On peut por­ter la teneur en CH4 à 90 % et ain­si dou­bler la conver­sion car­bone de l’installation. Autre avan­tage : cela per­met de sto­cker l’énergie pho­to­vol­taïque ou éolienne excédentaire. 


Pre­mière uni­té d’injection de bio­mé­thane dans l’Ouest à Mor­tagne-sur-Sèvre. © ENGIE / SIPA PRESS / SALOM-GOMIS SEBASTIEN

CHANGEMENT D’ÉCHELLE

L’innovation tech­no­lo­gique entraîne aus­si l’émergence de solu­tions de petite taille, pilo­tées numé­ri­que­ment et contai­né­ri­sées. Plus d’une cen­taine d’acteurs sont aujourd’hui en com­pé­ti­tion sur ce nou­veau type d’offre.

Les mar­chés visés sont soit les sites ter­tiaires qui veulent valo­ri­ser les déchets de res­tau­ra­tion, soit les sites agro-indus­triels qui n’ont pas de matière en conti­nu ou pas la taille per­ti­nente pour une métha­ni­sa­tion clas­sique, ou encore les agri­cul­teurs qui pré­fèrent une solu­tion à la ferme. 

Le pilo­tage numé­rique per­met de rele­ver le défi de la com­plexi­té d’exploitation. Ces solu­tions per­mettent de valo­ri­ser les déchets orga­niques de façon décen­tra­li­sée, avec un coût qui se rap­proche de celui des solu­tions his­to­riques de trai­te­ment cen­tra­li­sé des déchets, en redon­nant la valeur conte­nue dans le déchet au pro­duc­teur et, sur­tout, en sup­pri­mant les trans­ports en camion qui sont de plus en plus contestés. 

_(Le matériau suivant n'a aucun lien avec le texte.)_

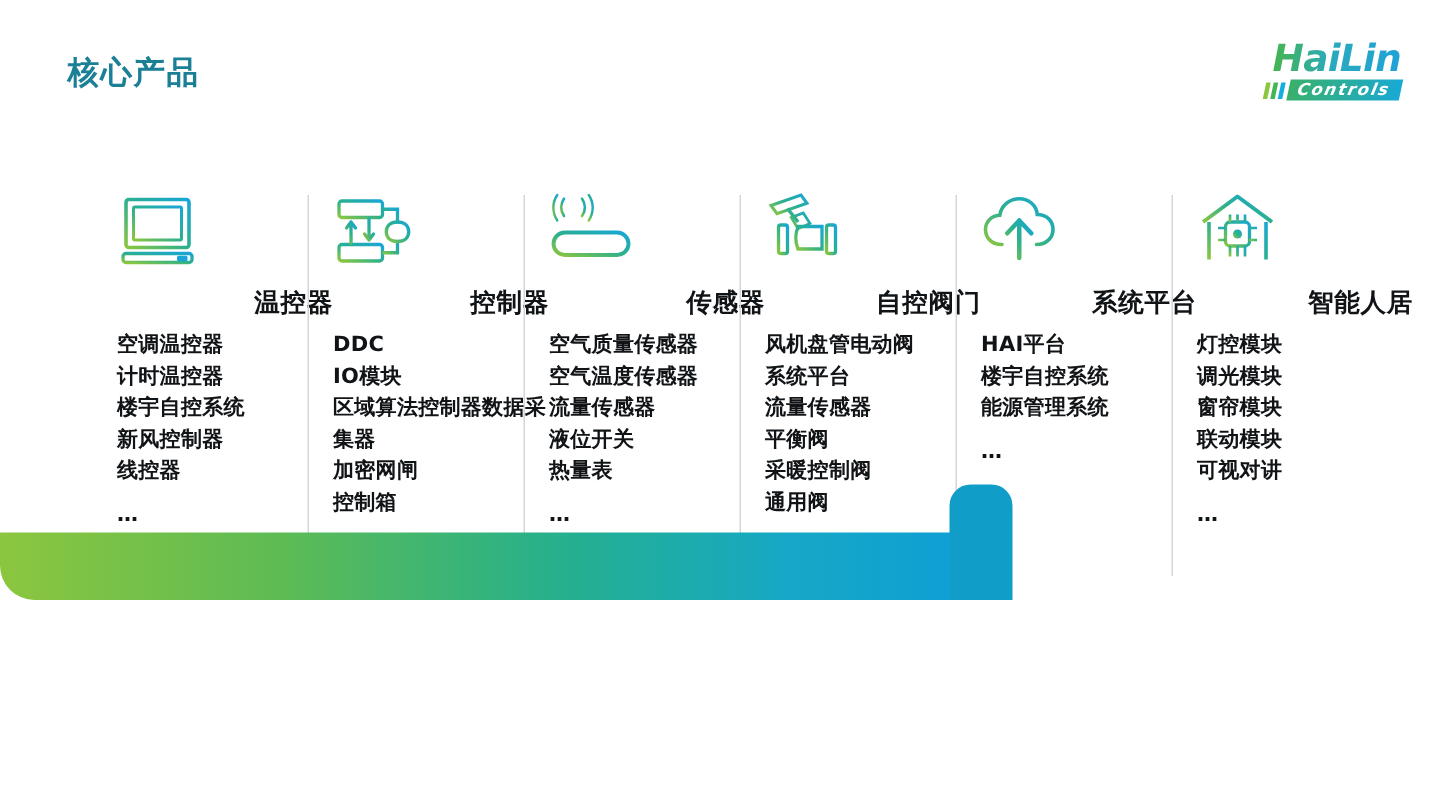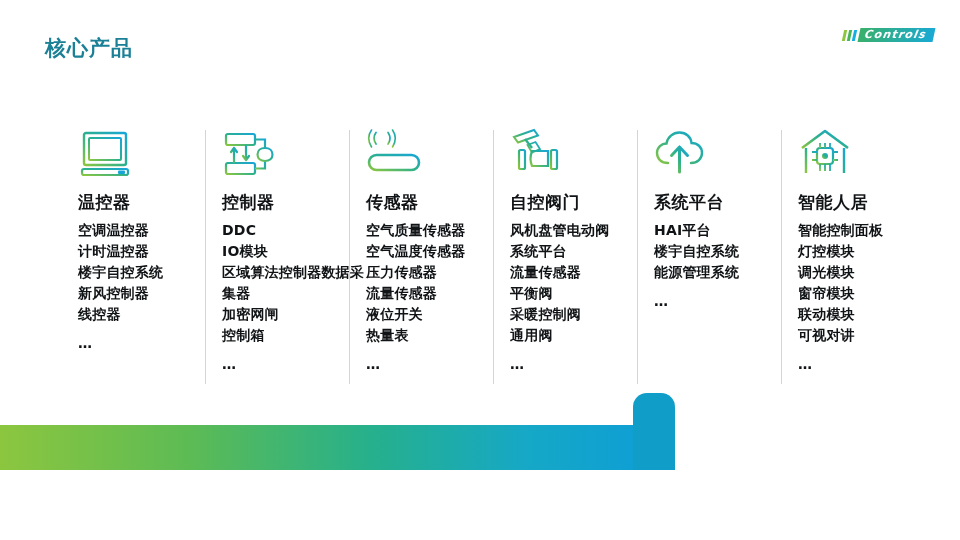--- a/index.html
+++ b/index.html
@@ -10,23 +10,24 @@
     width: 960px;
     height: 540px;
     background: #ffffff;
     font-family: "DejaVu Sans", "Liberation Sans", sans-serif;
     overflow: hidden;
     position: relative;
   }
   .slide {
     position: relative;
     width: 960px;
-    height: 470px;
+    height: 400px;
     background: #ffffff;
     overflow: hidden;
+    border-radius: 23px;
   }
 
   
   .page-title {
     position: absolute;
     left: 45px;
     top: 38px;
     font-size: 21px;
     font-weight: bold;
     color: #1b7f96;
@@ -113,20 +114,21 @@
     margin-bottom: 10px;
   }
   .icon-box svg { display: block; }
   .col-title {
     font-size: 17px;
     font-weight: bold;
     color: #111416;
     line-height: 1.2;
     margin: 10px 0 8px 0;
     letter-spacing: 0.5px;
+    text-align: right;
   }
   .col-items {
     list-style: none;
     margin: 0;
     padding: 0;
   }
   .col-items li {
     font-size: 14px;
     font-weight: bold;
     color: #111416;
@@ -178,20 +180,21 @@
   }
 </style>
 </head>
 <body>
 
 <div class="slide">
 
   <div class="page-title">核心产品</div>
 
   <div class="logo">
+    <div class="logo-word">HaiLin</div>
     <div class="logo-sub-wrap">
       <span class="logo-bars">
           <i></i>
           <i></i>
           <i></i>
         </span>
       <span class="logo-sub">Controls</span>
     </div>
   </div>
 
@@ -275,21 +278,20 @@
           <path d="M22 16 C24.5 12.5 24.5 8 22 4.5" fill="none" stroke="url(#g3)" stroke-width="1.8" stroke-linecap="round"></path>
           <path d="M5.5 19 C2 13.5 2 7 5.5 2" fill="none" stroke="url(#g3)" stroke-width="1.6" stroke-linecap="round"></path>
           <path d="M26.5 19 C30 13.5 30 7 26.5 2" fill="none" stroke="url(#g3)" stroke-width="1.6" stroke-linecap="round"></path>
           <rect x="3" y="27" width="50" height="15" rx="7.5" fill="none" stroke="url(#g3)" stroke-width="2.6"></rect>
         </svg>
       </div>
       <div class="col-title">传感器</div>
       <ul class="col-items">
         <li>空气质量传感器</li>
         <li>空气温度传感器</li>
-        <li>压力传感器</li>
         <li>流量传感器</li>
         <li>液位开关</li>
         <li>热量表</li>
         <li class="ellipsis">…</li>
       </ul>
       <div class="col-divider"></div>
     </div>
 
     <div class="column">
       <div class="icon-box">
@@ -366,21 +368,20 @@
           <rect x="19" y="20" width="16" height="16" rx="3" fill="none" stroke="url(#g6)" stroke-width="2.2"></rect>
           <circle cx="27" cy="28" r="3" fill="url(#g6)"></circle>
           <path d="M22 20 L22 15 M27 20 L27 15 M32 20 L32 15" stroke="url(#g6)" stroke-width="1.8"></path>
           <path d="M22 36 L22 43 M27 36 L27 43 M32 36 L32 43" stroke="url(#g6)" stroke-width="1.8"></path>
           <path d="M19 24 L14 24 M19 32 L14 32" stroke="url(#g6)" stroke-width="1.8"></path>
           <path d="M35 24 L40 24 M35 32 L40 32" stroke="url(#g6)" stroke-width="1.8"></path>
         </svg>
       </div>
       <div class="col-title">智能人居</div>
       <ul class="col-items">
-        <li>智能控制面板</li>
         <li>灯控模块</li>
         <li>调光模块</li>
         <li>窗帘模块</li>
         <li>联动模块</li>
         <li>可视对讲</li>
         <li class="ellipsis">…</li>
       </ul>
     </div>
 
   </div>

Men­tion­nons aus­si le déve­lop­pe­ment rapide de solu­tions d’épuration du bio­gaz et de condi­tion­ne­ment (liquéfaction/compression) du bio­mé­thane à petite échelle. Cela ouvre la voie à des offres de mobi­li­té verte à par­tir des déchets organiques. 

DE NOUVELLES SOURCES DE REVENUS

Pour conclure, il faut s’attendre à une indus­tria­li­sa­tion de la pro­duc­tion du bio­gaz dans les pro­chaines années pous­sée par la recherche d’autonomie des acteurs éco­no­miques et l’émergence de solu­tions tech­niques minia­tu­ri­sées et pilo­tées à dis­tance, en rup­ture avec les sché­mas his­to­riques de sub­ven­tion d’un com­plé­ment de reve­nu éner­gé­tique pour les agri­cul­teurs ou de trai­te­ment cen­tra­li­sé des déchets.